Ms. McRae said the recognition was gratifying.

"I understand the work we do has value and our staff understands, but to be recognized with such a high honor in the world of public health was the boost we needed to keep going," she told the ADA News. "It's nice to be recognized for your hard work because that doesn't always happen on a day-to-day basis."

Ms. McRae's poster displayed some general information about the students she and other volunteer hygienists have served through her nonprofit in two counties in Arizona that are designated health professional shortage areas. Tooth B.U.D.D.S., which was conceived as Ms. McRae's final community-based project for the Community Dental Health Coordinator program, involves hygienists providing preventive dental services in Title 1 elementary schools, or schools with high percentages of low income students, while using mobile equipment and in conjunction with an affiliated dentist.

Depending on their needs, children receive hygiene education, toothbrush kits, screenings, fluoride varnish application or other services. Children are only treated if their parents or guardians return a consent form.

Ms. McRae said her program, since its launch about a year ago, has provided more than 600 children with dental hygiene services and more than 1,200 received oral hygiene instruction and tooth brush supplies. Ms. McRae regularly utilizes teledentistry to communicate with a local dentist, sending radiographs for review and seeking referral for definitive treatment to establish a dental home when needed.

According to her poster, 100 percent of the children she saw at one school showed symptoms of dental decay. At another school, 20 percent of the children had never seen a dentist.
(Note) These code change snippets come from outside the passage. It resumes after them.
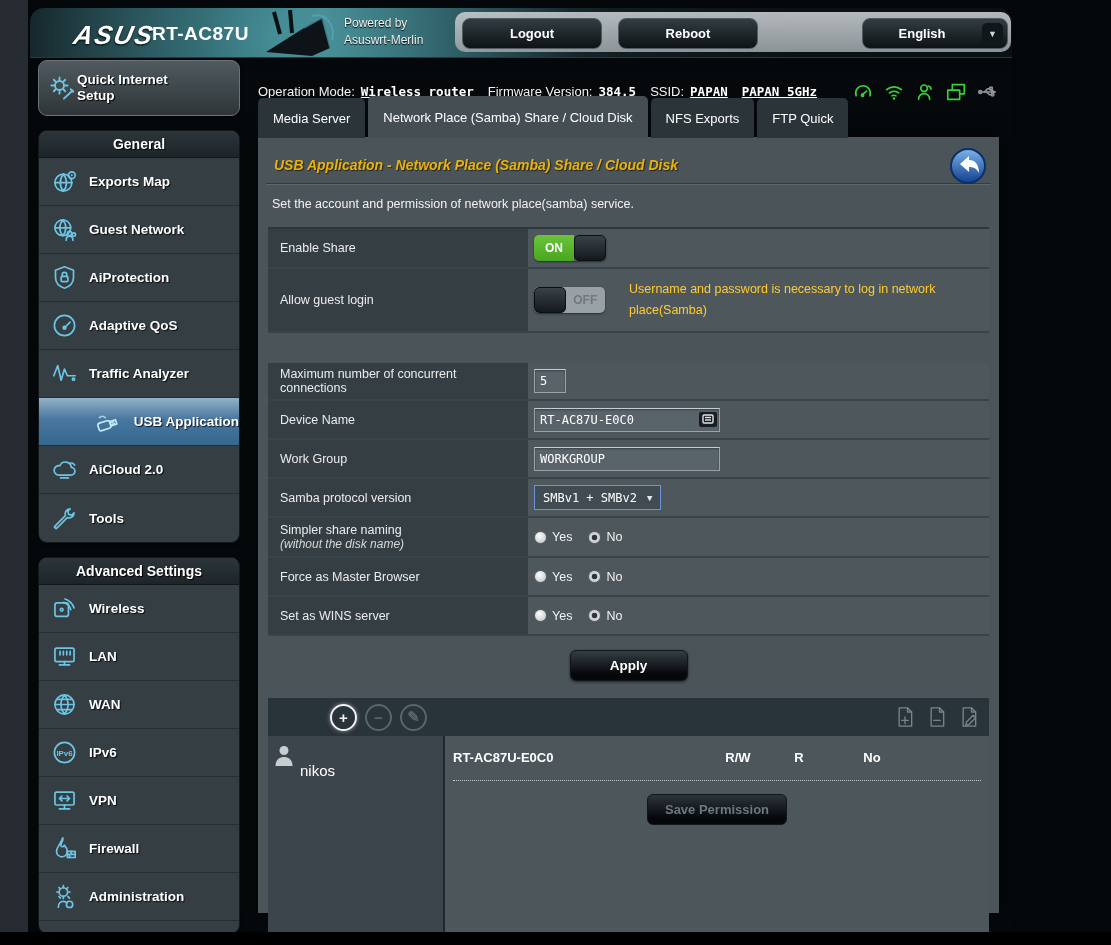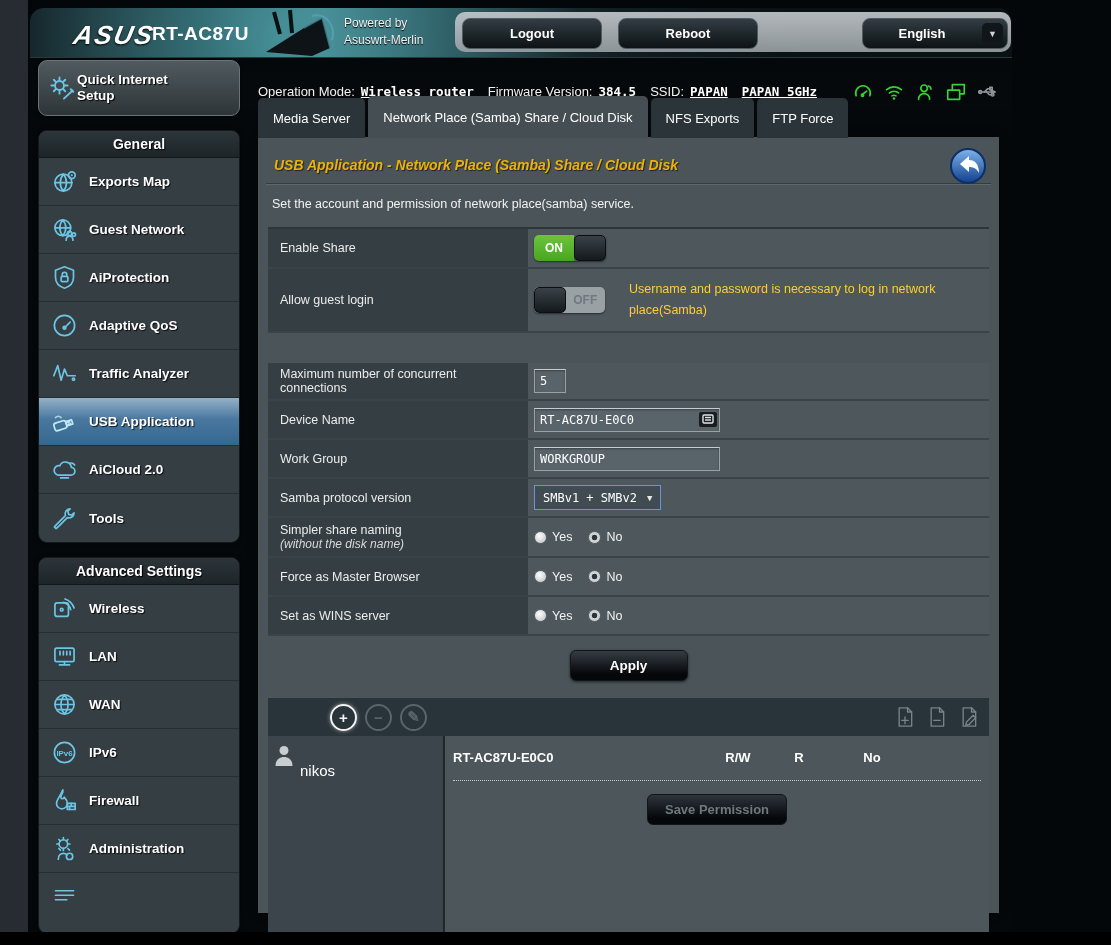"FTP Force" div.tab { text: Force -> Quick }
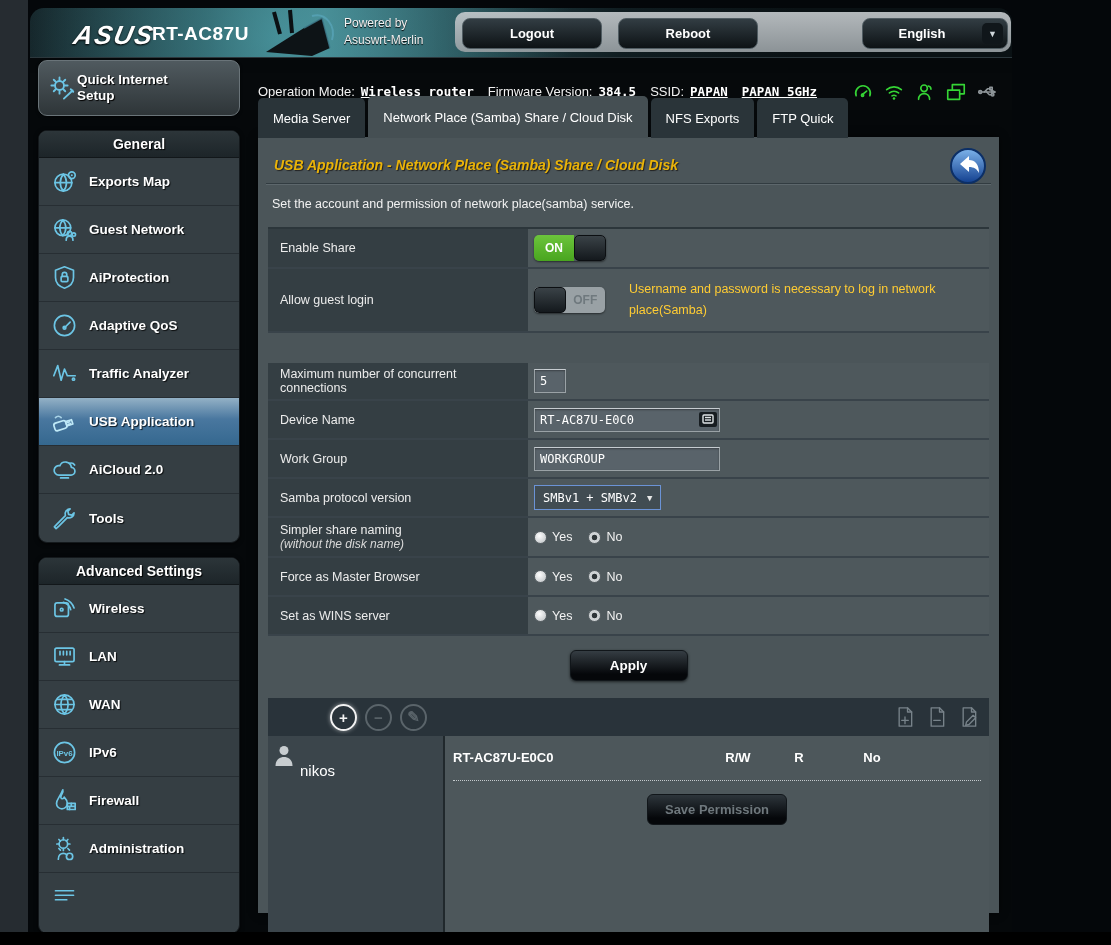"USB Application" .side-item.active { justify-content: none -> flex-end }
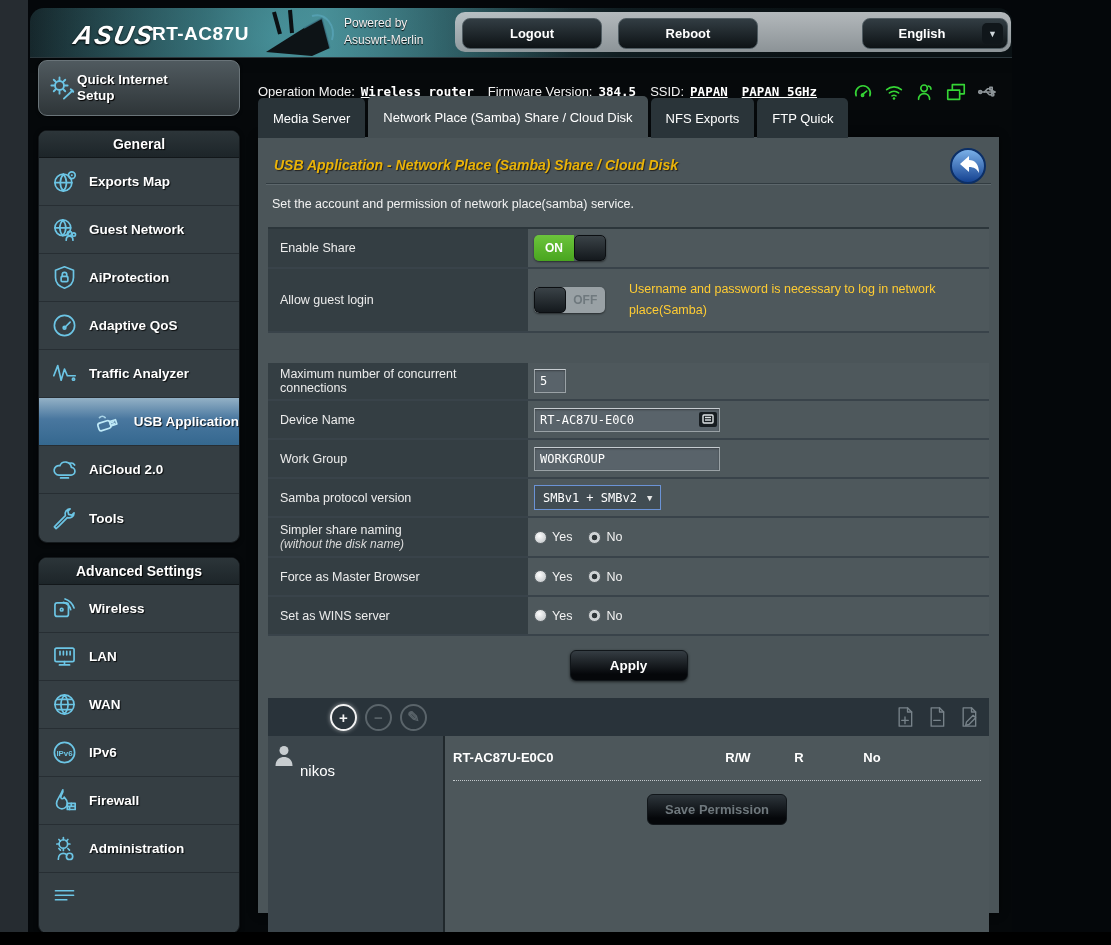"VPN" div.side-item { html: none -> <div> <span> <svg> <rect></rect> <path></path> <path></path> </svg> </span> <span>VPN</span> </div> }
"We see at least one child a day with an active abscess that needs immediate attention," she said. "The reward comes when the child reports back that her/his tooth doesn't hurt anymore because they went to a dentist for continued treatment. Agriculture is a huge part of the economy in our area. We have seen dozens of children from migrant working families working on these farms who have never seen a dentist before. For many of these children, we are giving them their first toothbrush."

Ms. McRae sees Tooth B.U.D.D.S. as easily replicated in other communities, which is a principal component of the award that Ms. McRae won.

"What we are doing could be done by anyone. I attribute the confidence I had to venture out to the Community Dental Health Coordinator Program. I never would have stepped outside of my comfort zone had I not gone through the program," she said.
The Community Dental Health Coordinator program is a curriculum that emphasizes community-based prevention, care coordination and patient navigation to connect underserved patients with a dental home. Community Dental Health Coordinators are often, though not always, dental assistants or hygienists who earn the CDHC certification at higher education institutions to work within a state dental practice act at a dental office.

The program, which takes about a year to complete and includes an internship or community demonstration project, aims to help bring dental care to patients in rural, urban and Native American communities by acting as an ambassador in the dental office who will help them arrange and keep appointments and understand the care they need.

Currently, 18 higher education institutions throughout the country offer the program or are preparing to offer it, often with the option of completing it online.